Bruce Robbins created SPARK-38666:
-------------------------------------

             Summary: Missing aggregate filter checks
                 Key: SPARK-38666
                 URL: https://issues.apache.org/jira/browse/SPARK-38666
             Project: Spark
          Issue Type: Bug
          Components: SQL
    Affects Versions: 3.4.0
            Reporter: Bruce Robbins


h2. Window function in filter
{noformat}
select sum(a) filter (where nth_value(a, 2) over (order by b) > 1)
from (select 1 a, '2' b);
{noformat}
This query should produce an analysis error, but instead produces a stack 
overflow:
{noformat}
java.lang.StackOverflowError: null
        at 
org.apache.spark.sql.catalyst.trees.TreeNode.$anonfun$collect$1(TreeNode.scala:305)

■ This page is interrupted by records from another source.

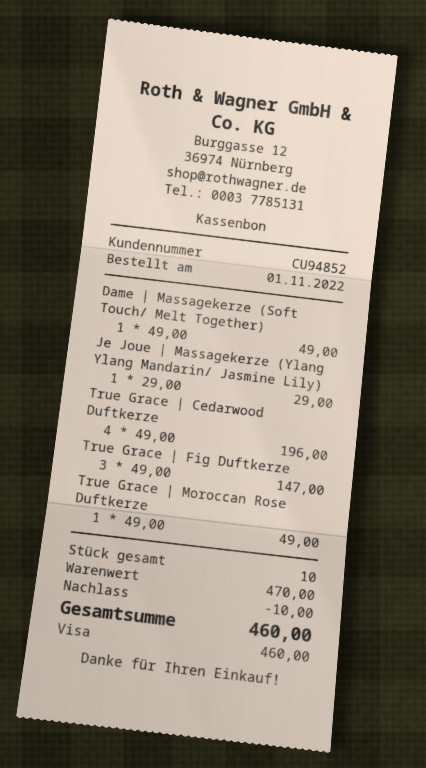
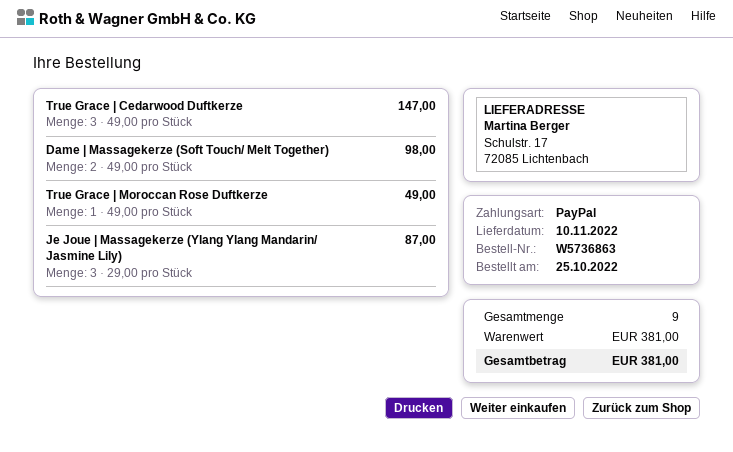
order date: 2022-11-01 -> 2022-10-25
payment method: Visa -> PayPal
Dame | Massagekerze (Soft Touch/ Melt Together): 1 x 49.00 = 49.00 -> 2 x 49.00 = 98.00
Je Joue | Massagekerze (Ylang Ylang Mandarin/ Jasmine Lily): 1 x 29.00 = 29.00 -> 3 x 29.00 = 87.00
True Grace | Cedarwood Duftkerze: 4 x 49.00 = 196.00 -> 3 x 49.00 = 147.00
True Grace | Fig Duftkerze: 3 x 49.00 = 147.00 -> none
total quantity: 10 -> 9
subtotal: 470.00 -> 381.00
discount: 10.00 -> none
total: 460.00 -> 381.00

 ~[spark-catalyst_2.12-3.4.0-SNAPSHOT.jar:3.4.0-SNAPSHOT]
        at 
org.apache.spark.sql.catalyst.trees.TreeNode.$anonfun$collect$1$adapted(TreeNode.scala:305)
 ~[spark-catalyst_2.12-3.4.0-SNAPSHOT.jar:3.4.0-SNAPSHOT]
        at 
org.apache.spark.sql.catalyst.trees.TreeNode.foreach(TreeNode.scala:264) 

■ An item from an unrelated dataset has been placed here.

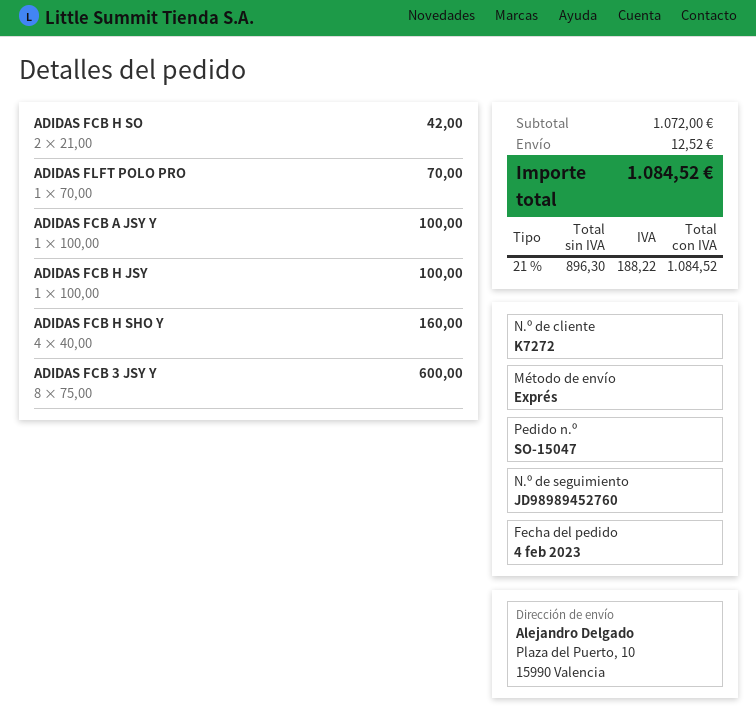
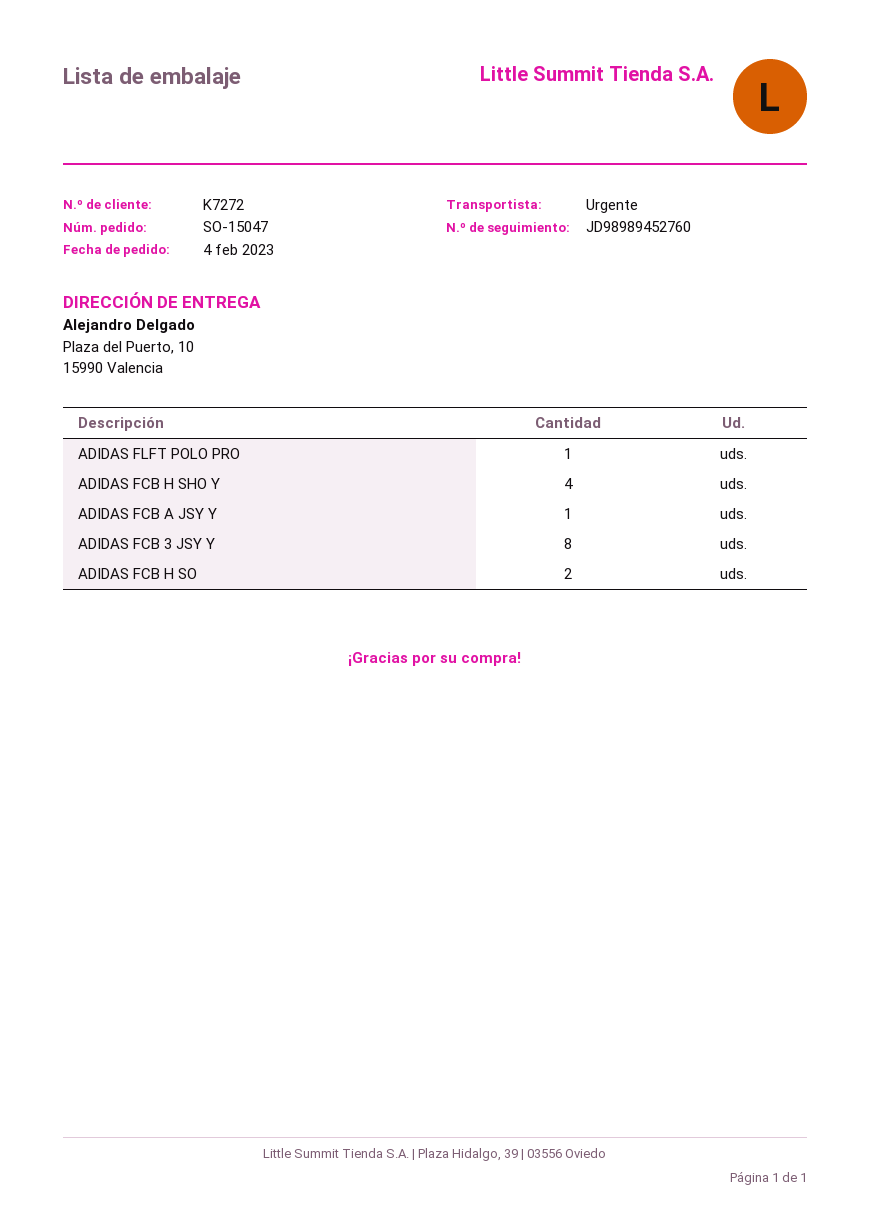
ADIDAS FCB H JSY: 1 -> none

~[spark-catalyst_2.12-3.4.0-SNAPSHOT.jar:3.4.0-SNAPSHOT]
        at 
org.apache.spark.sql.catalyst.trees.TreeNode.$anonfun$foreach$1(TreeNode.scala:265)
 ~[spark-catalyst_2.12-3.4.0-SNAPSHOT.jar:3.4.0-SNAPSHOT]
        at 
org.apache.spark.sql.catalyst.trees.TreeNode.$anonfun$foreach$1$adapted(TreeNode.scala:265)

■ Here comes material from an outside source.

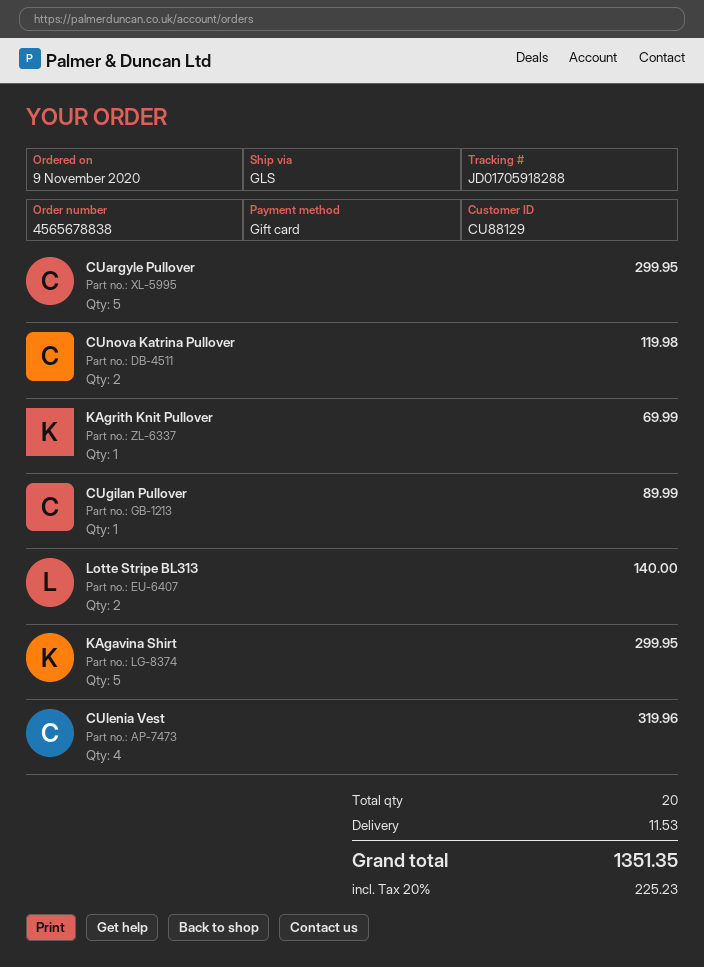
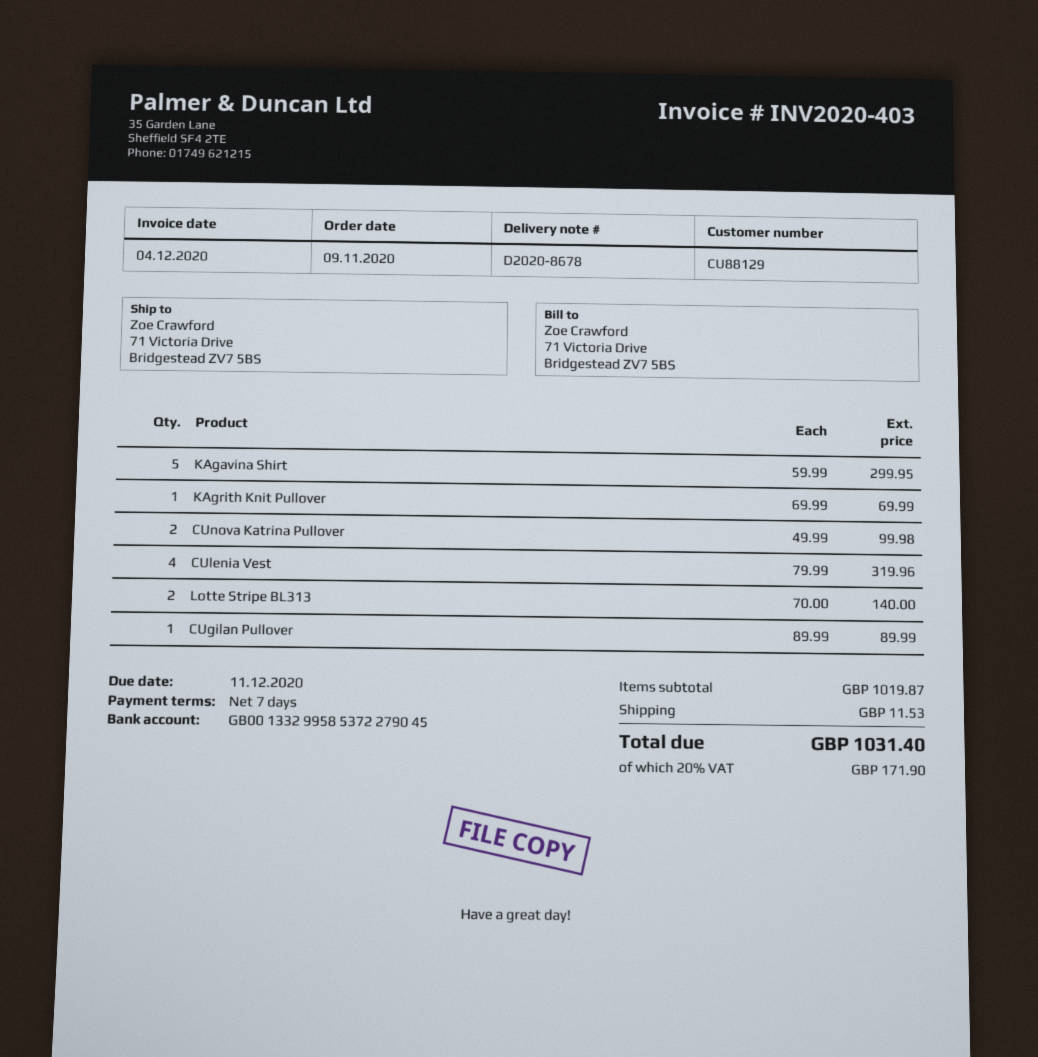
CUargyle Pullover: 5 for 299.95 -> none
CUnova Katrina Pullover: 2 for 119.98 -> 2 for 99.98
tax: 20% = 225.23 -> 20% = 171.90
total: 1351.35 -> 1031.40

 ~[spark-catalyst_2.12-3.4.0-SNAPSHOT.jar:3.4.0-SNAPSHOT]
        at scala.collection.Iterator.foreach(Iterator.scala:943) 
~[scala-library.jar:?]
...
{noformat}
h2. Non-boolean filter expression
{noformat}
select sum(a) filter (where a) from (select 1 a, '2' b);
{noformat}
This query should produce an analysis error, but instead causes a projection 
compilation error or whole-stage codegen error (depending on the datatype of 
the expression):
{noformat}
22/03/26 17:19:03 ERROR CodeGenerator: failed to compile: 
org.codehaus.commons.compiler.CompileException: File 'generated.java', Line 50, 
Column 6: Not a boolean expression
org.codehaus.commons.compiler.CompileException: File 'generated.java', Line 50, 
Column 6: Not a boolean expression
        at 
org.codehaus.janino.UnitCompiler.compileError(UnitCompiler.java:12021) 
~[janino-3.0.16.jar:?]
        at 
org.codehaus.janino.UnitCompiler.compileBoolean2(UnitCompiler.java:4049) 
~[janino-3.0.16.jar:?]
        at org.codehaus.janino.UnitCompiler.access$6300(UnitCompiler.java:226) 
~[janino-3.0.16.jar:?]
        at 
org.codehaus.janino.UnitCompiler$14.visitIntegerLiteral(UnitCompiler.java:4016) 
~[janino-3.0.16.jar:?]
...
22/03/26 17:19:05 WARN MutableProjection: Expr codegen error and falling back 
to interpreter mode
java.util.concurrent.ExecutionException: 
org.codehaus.commons.compiler.CompileException: File 'generated.java', Line 40, 
Column 15: failed to compile: org.codehaus.commons.compiler.CompileException: 
File 'generated.java', Line 40, Column 15: Not a boolean expression
        at 
com.google.common.util.concurrent.AbstractFuture$Sync.getValue(AbstractFuture.java:306)
 ~[guava-14.0.1.jar:?]
        at 
com.google.common.util.concurrent.AbstractFuture$Sync.get(AbstractFuture.java:293)
 ~[guava-14.0.1.jar:?]
        at 
com.google.common.util.concurrent.AbstractFuture.get(AbstractFuture.java:116) 
~[guava-14.0.1.jar:?]
        at 
com.google.common.util.concurrent.Uninterruptibles.getUninterruptibly(Uninterruptibles.java:135)
 ~[guava-14.0.1.jar:?]
        at 
com.google.common.cache.LocalCache$Segment.getAndRecordStats(LocalCache.java:2410)
 ~[guava-14.0.1.jar:?]
        at 
com.google.common.cache.LocalCache$Segment.loadSync(LocalCache.java:2380) 
~[guava-14.0.1.jar:?]
        at 
com.google.common.cache.LocalCache$Segment.lockedGetOrLoad(LocalCache.java:2342)
 ~[guava-14.0.1.jar:?]
        at com.google.common.cache.LocalCache$Segment.get(LocalCache.java:2257) 
~[guava-14.0.1.jar:?]
        at com.google.common.cache.LocalCache.get(LocalCache.java:4000) 
~[guava-14.0.1.jar:?]
        at com.google.common.cache.LocalCache.getOrLoad(LocalCache.java:4004) 
~[guava-14.0.1.jar:?]
...
NULL
Time taken: 5.397 seconds, Fetched 1 row(s)
{noformat}
Interestingly, it also returns a result (NULL).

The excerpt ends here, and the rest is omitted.